At the same time, long products production increased by 9 thousand tons to 316 thousand tons, mainly due to an increase in the rebar order book at Kametstal.

In the first nine months of 2023, finished product output fell by 26% to 1.728 million tons. At the same time, flat products production decreased by 666 thousand tons to 847 thousand tons due to the shutdown of Mariupol’s plants. This was partially offset by an increase in hot-rolled plates production at re-rolling mills in Italy and the UK as third-party slab supplies were restored.

In turn, long products output increased by 72 thousand tonnes to 881 thousand tonnes due to the stabilization of billet production at Kametstal and normalization of supplies to Promet Steel in Bulgaria.

There was no output of rail and pipe products as they were produced at Mariupol-based plants.

Coke production in the third quarter decreased by 9% quarter-on-quarter to 299 thousand tons, mainly due to lower coke demand at Kametstal.
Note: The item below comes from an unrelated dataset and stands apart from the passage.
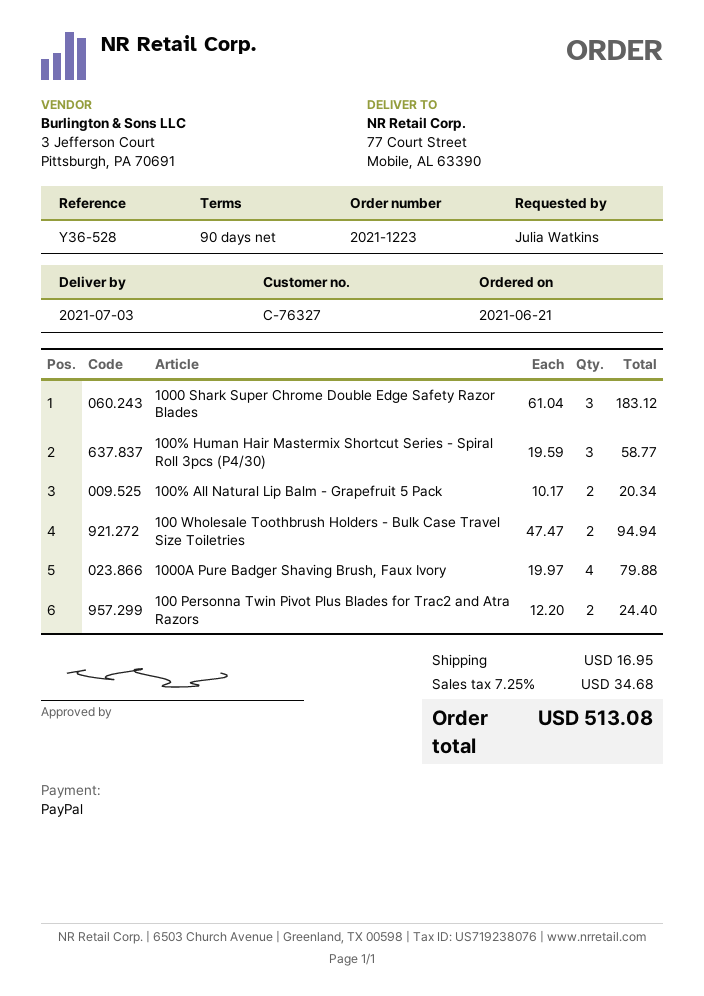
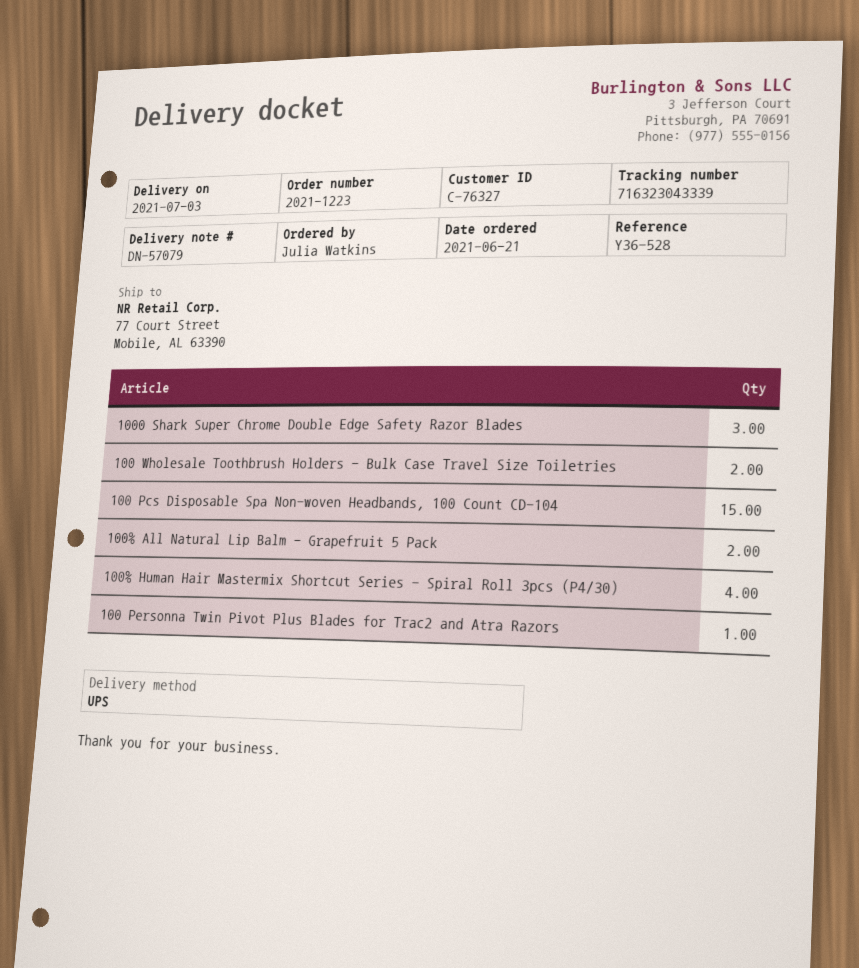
100% Human Hair Mastermix Shortcut Series - Spiral Roll 3pcs (P4/30): 3 -> 4
1000A Pure Badger Shaving Brush, Faux Ivory: 4 -> none
100 Personna Twin Pivot Plus Blades for Trac2 and Atra Razors: 2 -> 1
100 Pcs Disposable Spa Non-woven Headbands, 100 Count CD-104: none -> 15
Over the first nine months of the year, this figure fell by 31% to 948 thousand tons due to the suspension of production at Azovstal and Avdiivka Coke.

As reported earlier, in January-March 2023, Metinvest reduced steel production by 75% compared to the same period in 2022 to 491 thousand tons, pig iron production also by 75% to 448 thousand tons, and coke production by 59% to 318 thousand tons, including a 1% increase in commercial coke production to 213 thousand tons.

In the first half of 2023, the Group reduced steel production by 57% year-on-year to 1.032 million tonnes, pig iron by 59% to 918 thousand tonnes, and coke by 40% to 648 thousand tonnes, including a 7% increase in commercial coke production to 429 thousand tonnes.

“In 2022, Metinvest decreased steel production by 69% compared to 2021, to 2.918 million tons, pig iron by 72%, to 2.743 million tons, coke by 64%, to 1.653 million tons, including commercial coke by 49%, to 811 thousand tons.

“Metinvest comprises mining and metallurgical enterprises located in Ukraine, Europe and the USA.

Metinvest’s major shareholders are SCM Group (71.24%) and Smart Holding (23.76%), which jointly manage the company.

Metinvest Holding LLC is the management company of Metinvest Group.